Rev. Mex. Cienc. Agríc vol.7 no.6 Texcoco ago./sep. 2016



Environmental impact assessment by pesticide use in the agricultural region from central province of Santa Fe, Argentina

Alejandro Alberto Schaaf1  § 

1CIT-Centro de Investigaciones y Transferencia de Jujuy (CONICET). Av. Bolivia 1239, San Salvador de Jujuy (CP 4600), Jujuy, Argentina. Facultad de Ciencias Agrarias, Universidad Nacional de Jujuy (UNJu) Alberdi 47. San Salvador de Jujuy, Jujuy, Argentina.


This paper discloses a methodology to calculate the environmental impact that pesticides cause in the environment taking into account various factors. The study area was the central region of the province of Santa Fe, in the town of San Vicente, Argentina. A formula called VIA= (ET total + TH total + CA total) x 10 was formulated. Each item has its meaning, corresponding valuation and subdivision, where the different characteristics of classification are: ecotoxicology (ET), human toxicity (TH) and environmental behavior (CA). The sum of the numerical values were included in the following categories: low - medium - high - very high, which allowed us to assess each pesticide separately. The results show that most of the pesticides used are middle toxicity (43.75%), followed by low and high toxicity (21.88%) and finally the very high toxicity (12.5%). This is a pilot study where a new tool was implemented that may be subject to changes and improvements.

Keywords: chemicals; environmental monitoring; toxicity


En este trabajo se da a conocer una metodología para calcular el impacto ambiental que los pesticidas ocasionan en el medio ambiente teniendo en cuenta diferentes factores. El área de estudio elegida fue la región centro de la provincia de Santa Fe, en la localidad de San Vicente, Argentina. Se confecciono una formula denominada VIA= (ET total + TH total + CA total) x 10. Cada ítems tiene su significado, valoración correspondiente y subdivisión, en donde tenemos las diferentes características de clasificación: ecotoxicología (ET), toxicidad humana (TH) y comportamiento ambiental (CA). La suma de los valores numéricos fueron incluidas en las siguientes categorías: bajo - medio - alto - muy alto, la que nos permitió valorar cada pesticida por separado. Los resultados demuestran que la mayoría de los pesticidas utilizados son de mediana toxicidad (43.75%), seguido por los de baja y alta toxicidad (21.88%) y por último los de muy alta toxicidad (12.5%). Este es un estudio piloto donde se implemento una herramienta nueva que puede estar sujeta a cambios y mejoras.
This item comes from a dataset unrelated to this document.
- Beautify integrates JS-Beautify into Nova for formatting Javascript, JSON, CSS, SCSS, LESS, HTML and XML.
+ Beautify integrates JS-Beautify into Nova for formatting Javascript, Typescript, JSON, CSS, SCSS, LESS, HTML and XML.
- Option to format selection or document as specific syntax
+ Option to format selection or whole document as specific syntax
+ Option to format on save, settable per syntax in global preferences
Palabras claves: agroquímicos; monitoreo ambiental; toxicidad


The Food and Agriculture Organization (FAO), states that a pesticide "is the substance or mixture of them, intended to prevent, destroy or control pests, including vectors of human or animal disease; unwanted species of plants or animals that cause lasting damage or others that interfere with the production, processing, storage, transportation and marketing of food; agricultural commodities, wood and wood products, fodder for animals or products to which can be applied to control insects, arachnids or other pests" (FAO, 1990).
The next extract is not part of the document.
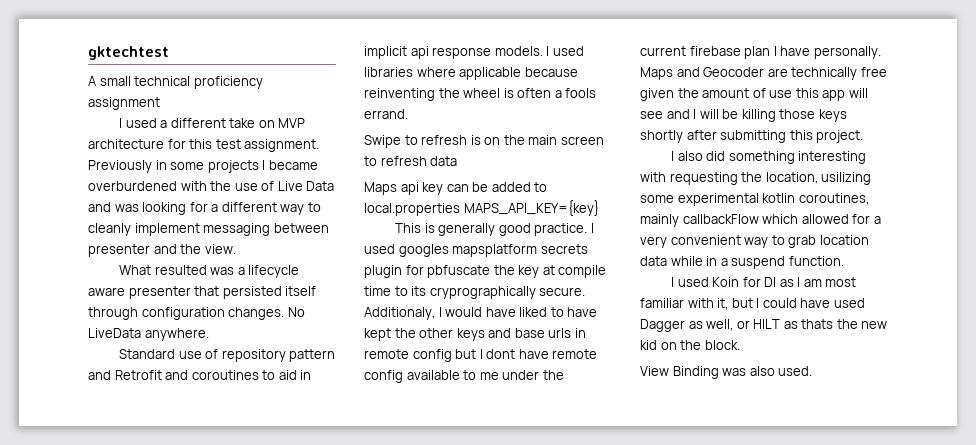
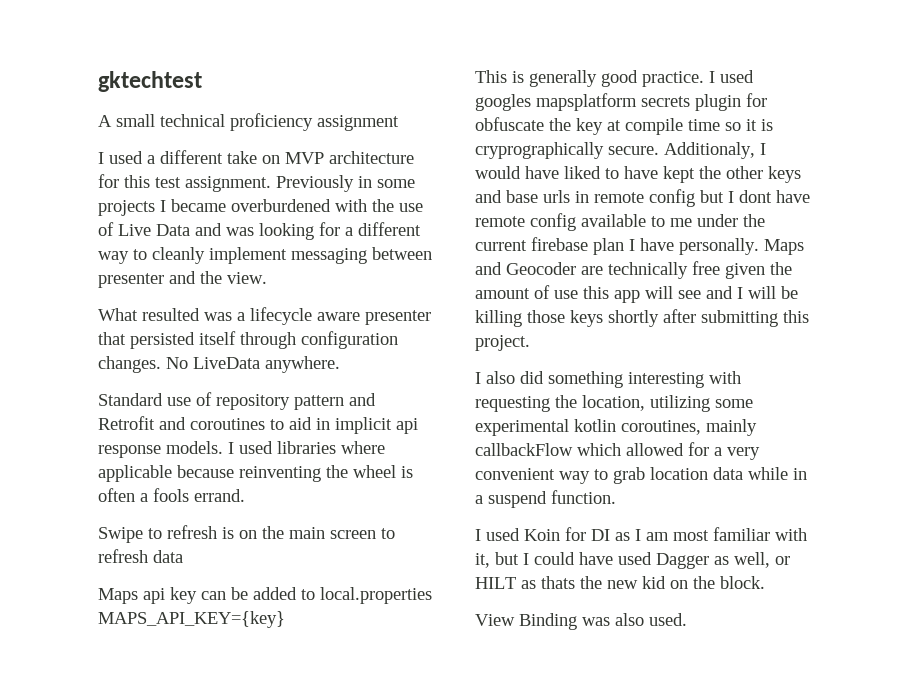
- I used googles mapsplatform secrets plugin for pbfuscate the key at compile time to its cryprographically secure.
+ I used googles mapsplatform secrets plugin for obfuscate the key at compile time so it is cryprographically secure.
- I also did something interesting with requesting the location, usilizing some experimental kotlin coroutines, mainly callbackFlow which allowed for a very convenient way to grab location data while in a suspend function.
+ I also did something interesting with requesting the location, utilizing some experimental kotlin coroutines, mainly callbackFlow which allowed for a very convenient way to grab location data while in a suspend function.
Regardless of its benefits, it is clear that pesticides are chemicals deliberately toxic, created to interfere any particular biological system and lacks real selectivity. Affecting simultaneously and in varying degrees, both "target species" as other categories of living beings, particularly humans (Wania, 1998). This is because only 10 percent of applied pesticides reach the target organism and a high percentage is deposited on the soil, water and sediment, affecting other organisms (Ortiz-Hernández, 2011). In addition, prolonged use of pesticides commonly results in residues in food and continuous exposure to by different paths, generating widespread concern about potentially adverse effects that these chemicals have on humans (Osman, 2011).

Regarding to Argentina, in the last 15 years the agricultural frontier expanded from 15 to 30 million hectares cultivated, generating changes in land use in various regions of the country. Contrary to what happened with the expansion of mechanized agriculture in other countries and in Argentina in the early twentieth century, the possible negative effects on the environment of a process of this magnitude were mitigated by the incorporation of new agronomic concepts and innovative technologies; including direct seeding, increased use of fertilizers, new rotations and planning criteria, among others. With 2.8 million km2 Argentina has extremely fertile land that perfectly fit for agricultural and livestock production (Viglizzo et al., 2006).
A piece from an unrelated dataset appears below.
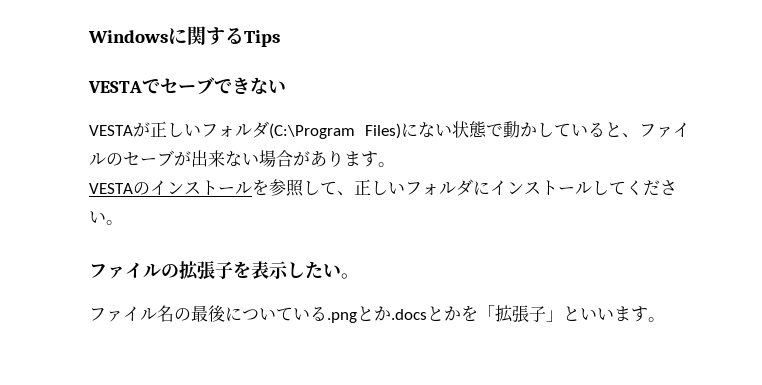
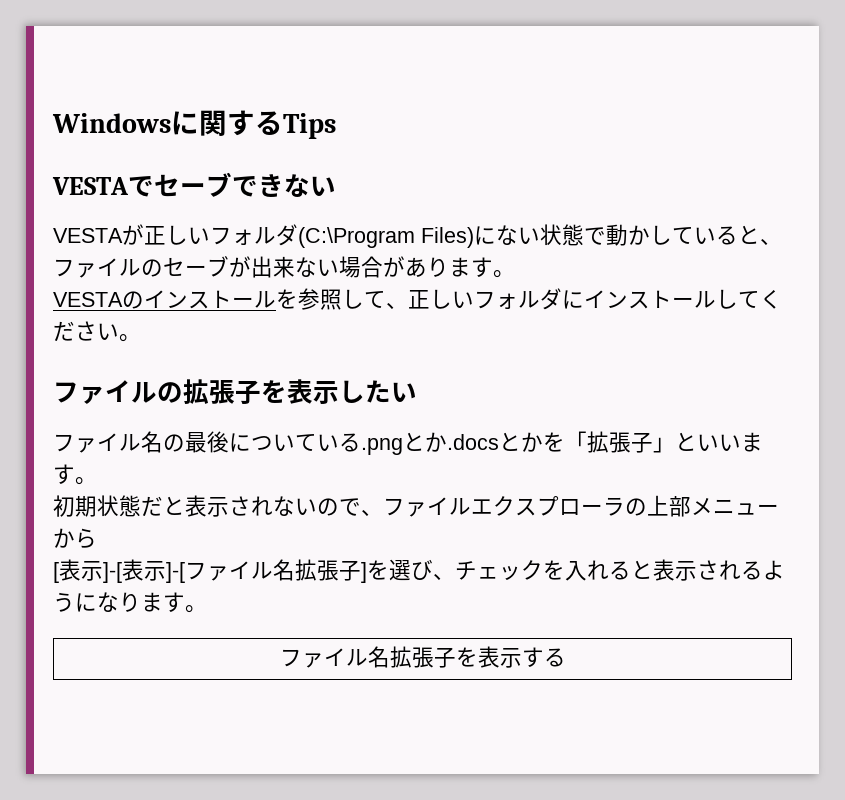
- ファイルの拡張子を表示したい。
+ ファイルの拡張子を表示したい
+ 初期状態だと表示されないので、ファイルエクスプローラの上部メニューから
+ [表示]-[表示]-[ファイル名拡張子]を選び、チェックを入れると表示されるようになります。
+ ファイル名拡張子を表示する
Following this, the consumption of pesticides in our country has consolidated and this consolidation has set such products as one of the fundamental pillars of growth for production in view of the expected medium-term evolution. Trends in consumption of these products have characteristics that are reflected in different evolutions of markets analyzed by crop. Each of these markets has a number of influential variables, among which may include market-related variables (price, origin of goods, supply, etc.), related to crops variables (higher or lower incidence of adversity during a cycle, genotype characteristics, etc.), variables related to products (control amplitude, level of substitution, control effectiveness, possibility of making mixtures) and other variables (CASAFE, 2003).

Assuming toxicities, its impact on the environment and living beings is why was set as a goal of this work to design a rubric that allows to qualify indirectly the environmental impact of different pesticides, and that can be used to establish criteria for better use of these products in agricultural areas.

Materials and methods

Study area. The study area focused in the town of San Vicente, province of Santa Fe, Argentina, within the Castellano department (31° 43' 00" S, 61° 35' 00" W) (Figure 1). The climate in Santa Fe has two gradients, one heat from north to south, and another hydric from east to west. By the thermal regime can be defined as temperate climate without cold season in the south and warm temperate in the north; and by the hydric regime varies from humid to sub-humid from east to west. The terrain is flat with an average height of 40 masl (Lewis and Collantes, 1974).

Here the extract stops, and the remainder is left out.